▶ **Problem statement**:
Keep the pictures out. Restate the entries below word for word.

___

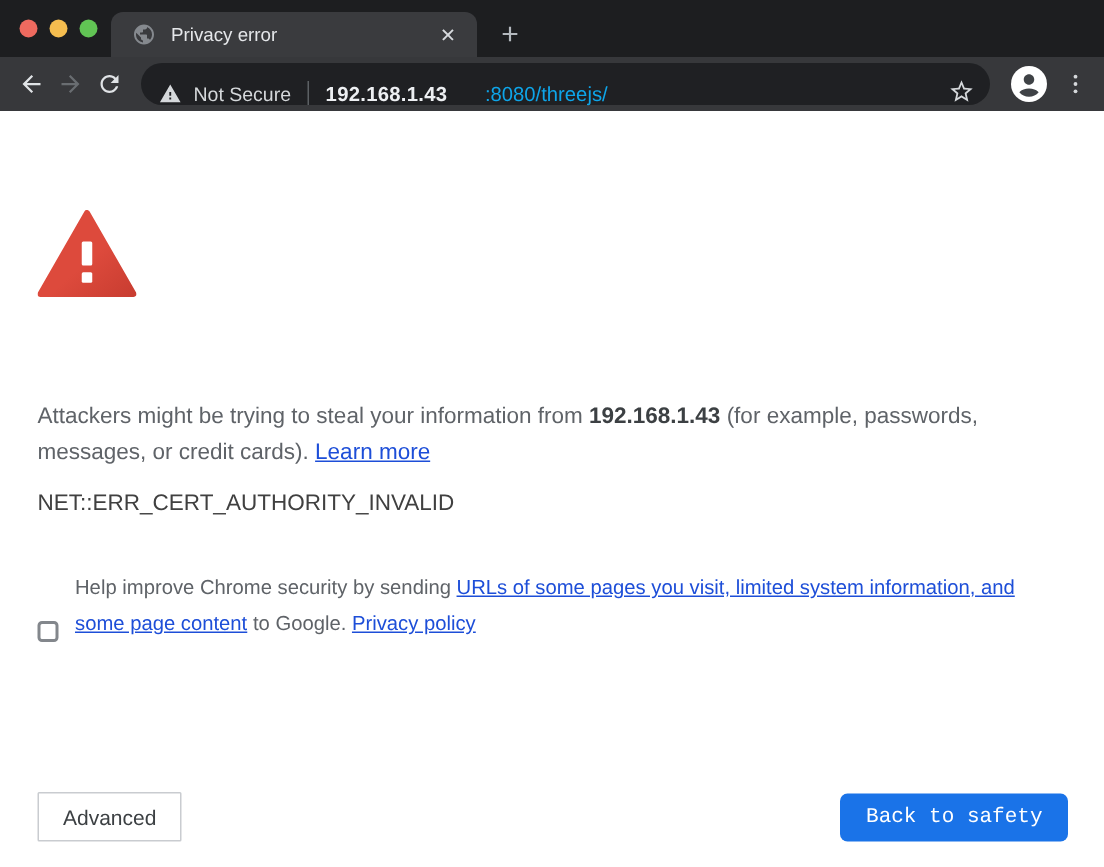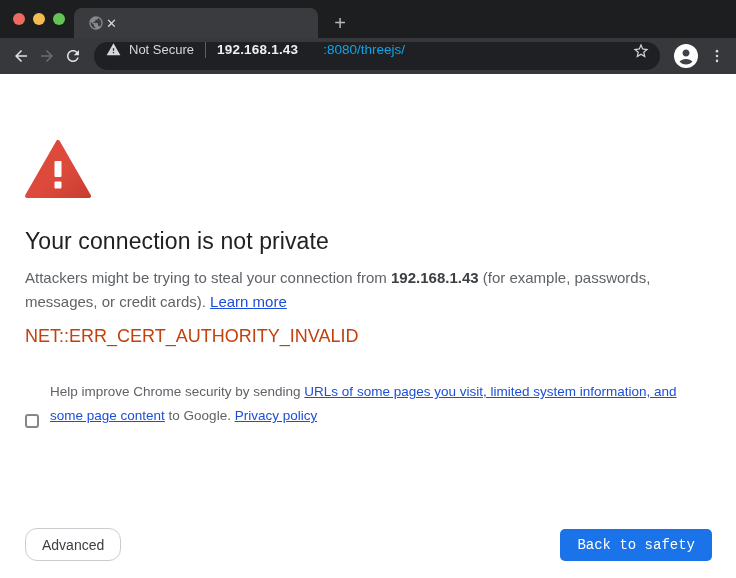--- a/index.html
+++ b/index.html
@@ -175,6 +175,7 @@
         <path fill="#85898e" d="M12 2C6.48 2 2 6.48 2 12s4.48 10 10 10 10-4.48 10-10S17.52 2 12 2zm-1 17.93c-3.95-.49-7-3.85-7-7.93 0-.62.08-1.21.21-1.79L9 15v1c0 1.1.9 2 2 2v1.93zm6.9-2.54c-.26-.81-1-1.39-1.9-1.39h-1v-3c0-.55-.45-1-1-1H8v-2h2c.55 0 1-.45 1-1V7h2c1.1 0 2-.9 2-2v-.41c2.93 1.19 5 4.06 5 7.41 0 2.08-.8 3.97-2.1 5.39z"></path>
       </svg>
     </span>
+    <span class="tab-title">Privacy error</span>
     <button class="tab-close">✕</button>
   </div>
 

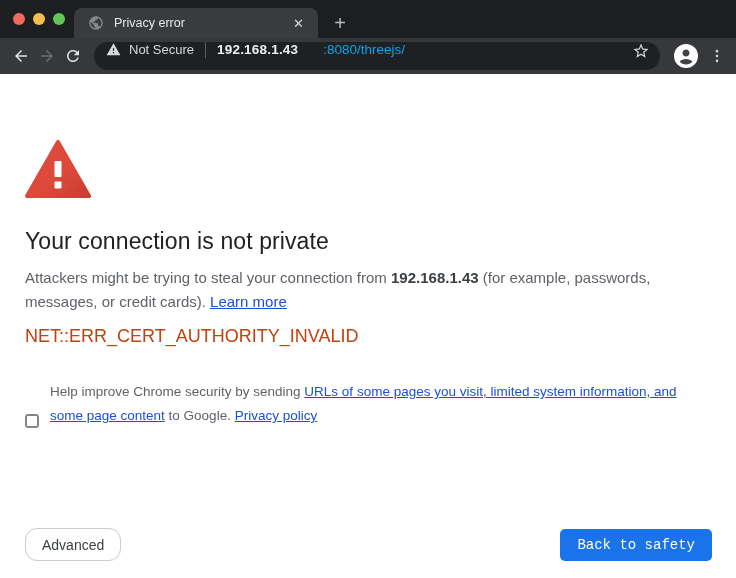--- a/index.html
+++ b/index.html
@@ -76,7 +76,7 @@
     margin: 0 8px;
     background: #1f2023;
     border-radius: 14px;
-    display: flex; align-items: flex-start;
+    display: flex; align-items: flex-end;
     padding: 0 10px 0 12px;
     cursor: text;
   }

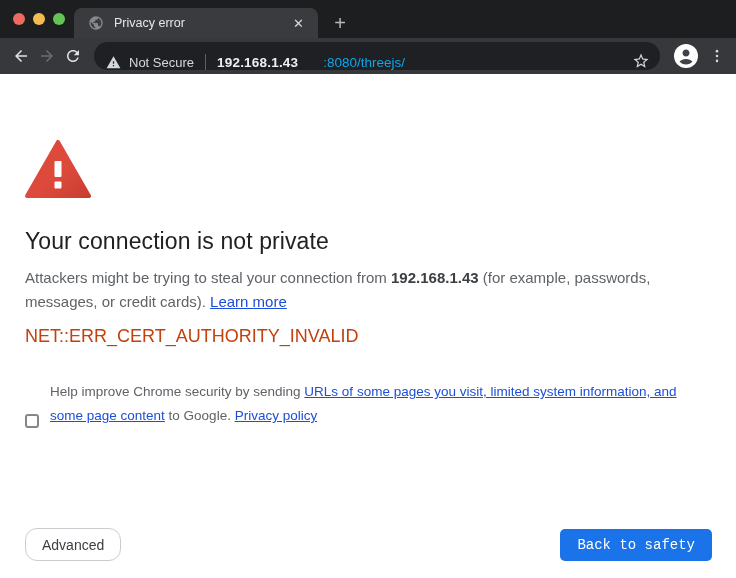--- a/index.html
+++ b/index.html
@@ -247,7 +247,6 @@
     </svg>
   </div>
 
-  <h1>Your connection is not private</h1>
 
   <p class="desc"><span>Attackers might be trying to steal your connection from </span><b>192.168.1.43</b><span> (for example, passwords, messages, or credit cards). </span><a class="inline-link">Learn more</a></p>
 

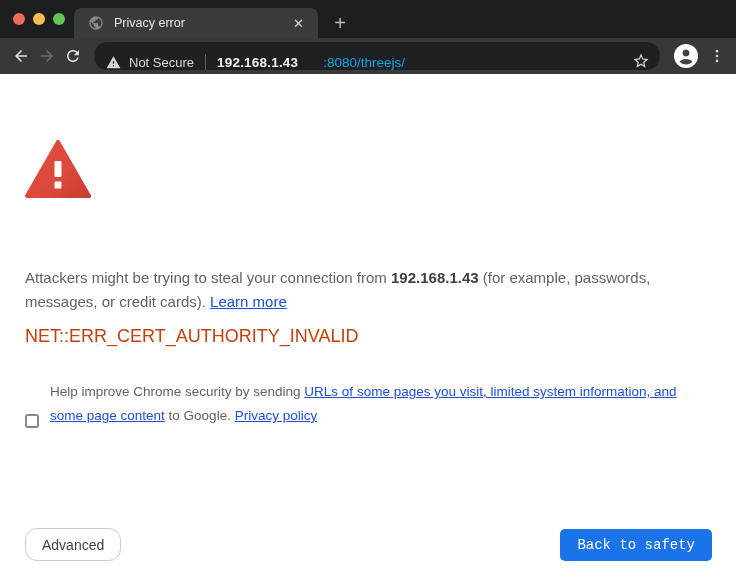--- a/index.html
+++ b/index.html
@@ -248,7 +248,7 @@
   </div>
 
 
-  <p class="desc"><span>Attackers might be trying to steal your connection from </span><b>192.168.1.43</b><span> (for example, passwords, messages, or credit cards). </span><a class="inline-link">Learn more</a></p>
+  <p class="desc"><span>Attackers might be trying to steal your information from </span><b>192.168.1.43</b><span> (for example, passwords, messages, or credit cards). </span><a class="inline-link">Learn more</a></p>
 
   <div class="error-code">NET::ERR_CERT_AUTHORITY_INVALID</div>
 

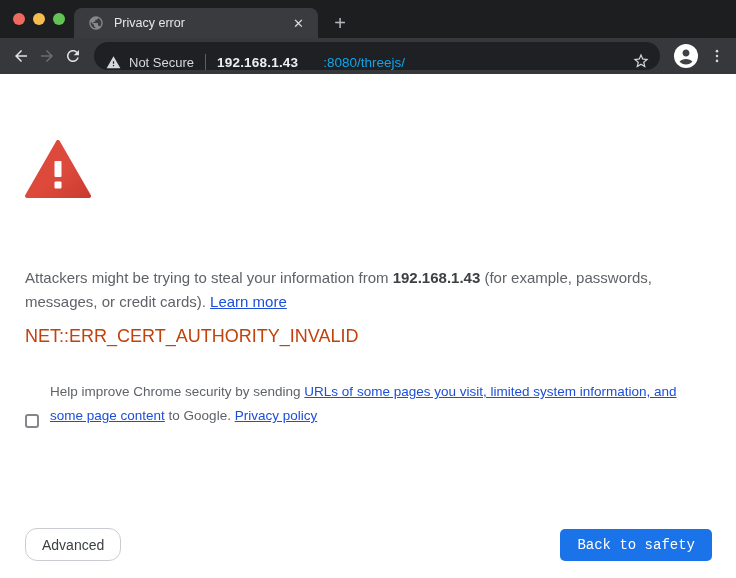--- a/index.html
+++ b/index.html
@@ -117,7 +117,7 @@
   .inline-link { color: #1d4ed8; text-decoration: underline; cursor: pointer; }
   .error-code {
     position: absolute; left: 25px; top: 253px;
-    font-size: 18px; line-height: 18px; color: #c2410c;
+    font-size: 15px; line-height: 18px; color: #404040;
   }
   .report {
     position: absolute; left: 25px; top: 306px;

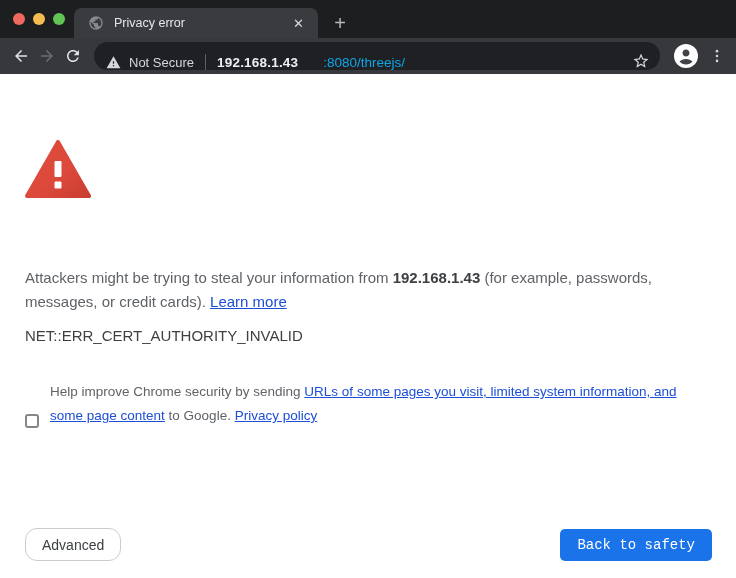--- a/index.html
+++ b/index.html
@@ -141,7 +141,7 @@
   .btn-secondary {
     background: #fff;
     border: 1px solid #c9ccd0;
-    border-radius: 12px;
+    border-radius: 1px;
     color: #3c4043;
     font-size: 14px;
     font-family: "Liberation Sans", sans-serif;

___

▶ **The answer**:
--- a/index.html
+++ b/index.html
@@ -175,6 +175,7 @@
         <path fill="#85898e" d="M12 2C6.48 2 2 6.48 2 12s4.48 10 10 10 10-4.48 10-10S17.52 2 12 2zm-1 17.93c-3.95-.49-7-3.85-7-7.93 0-.62.08-1.21.21-1.79L9 15v1c0 1.1.9 2 2 2v1.93zm6.9-2.54c-.26-.81-1-1.39-1.9-1.39h-1v-3c0-.55-.45-1-1-1H8v-2h2c.55 0 1-.45 1-1V7h2c1.1 0 2-.9 2-2v-.41c2.93 1.19 5 4.06 5 7.41 0 2.08-.8 3.97-2.1 5.39z"></path>
       </svg>
     </span>
+    <span class="tab-title">Privacy error</span>
     <button class="tab-close">✕</button>
   </div>
 

--- a/index.html
+++ b/index.html
@@ -76,7 +76,7 @@
     margin: 0 8px;
     background: #1f2023;
     border-radius: 14px;
-    display: flex; align-items: flex-start;
+    display: flex; align-items: flex-end;
     padding: 0 10px 0 12px;
     cursor: text;
   }

--- a/index.html
+++ b/index.html
@@ -247,7 +247,6 @@
     </svg>
   </div>
 
-  <h1>Your connection is not private</h1>
 
   <p class="desc"><span>Attackers might be trying to steal your connection from </span><b>192.168.1.43</b><span> (for example, passwords, messages, or credit cards). </span><a class="inline-link">Learn more</a></p>
 

--- a/index.html
+++ b/index.html
@@ -248,7 +248,7 @@
   </div>
 
 
-  <p class="desc"><span>Attackers might be trying to steal your connection from </span><b>192.168.1.43</b><span> (for example, passwords, messages, or credit cards). </span><a class="inline-link">Learn more</a></p>
+  <p class="desc"><span>Attackers might be trying to steal your information from </span><b>192.168.1.43</b><span> (for example, passwords, messages, or credit cards). </span><a class="inline-link">Learn more</a></p>
 
   <div class="error-code">NET::ERR_CERT_AUTHORITY_INVALID</div>
 

--- a/index.html
+++ b/index.html
@@ -117,7 +117,7 @@
   .inline-link { color: #1d4ed8; text-decoration: underline; cursor: pointer; }
   .error-code {
     position: absolute; left: 25px; top: 253px;
-    font-size: 18px; line-height: 18px; color: #c2410c;
+    font-size: 15px; line-height: 18px; color: #404040;
   }
   .report {
     position: absolute; left: 25px; top: 306px;

--- a/index.html
+++ b/index.html
@@ -141,7 +141,7 @@
   .btn-secondary {
     background: #fff;
     border: 1px solid #c9ccd0;
-    border-radius: 12px;
+    border-radius: 1px;
     color: #3c4043;
     font-size: 14px;
     font-family: "Liberation Sans", sans-serif;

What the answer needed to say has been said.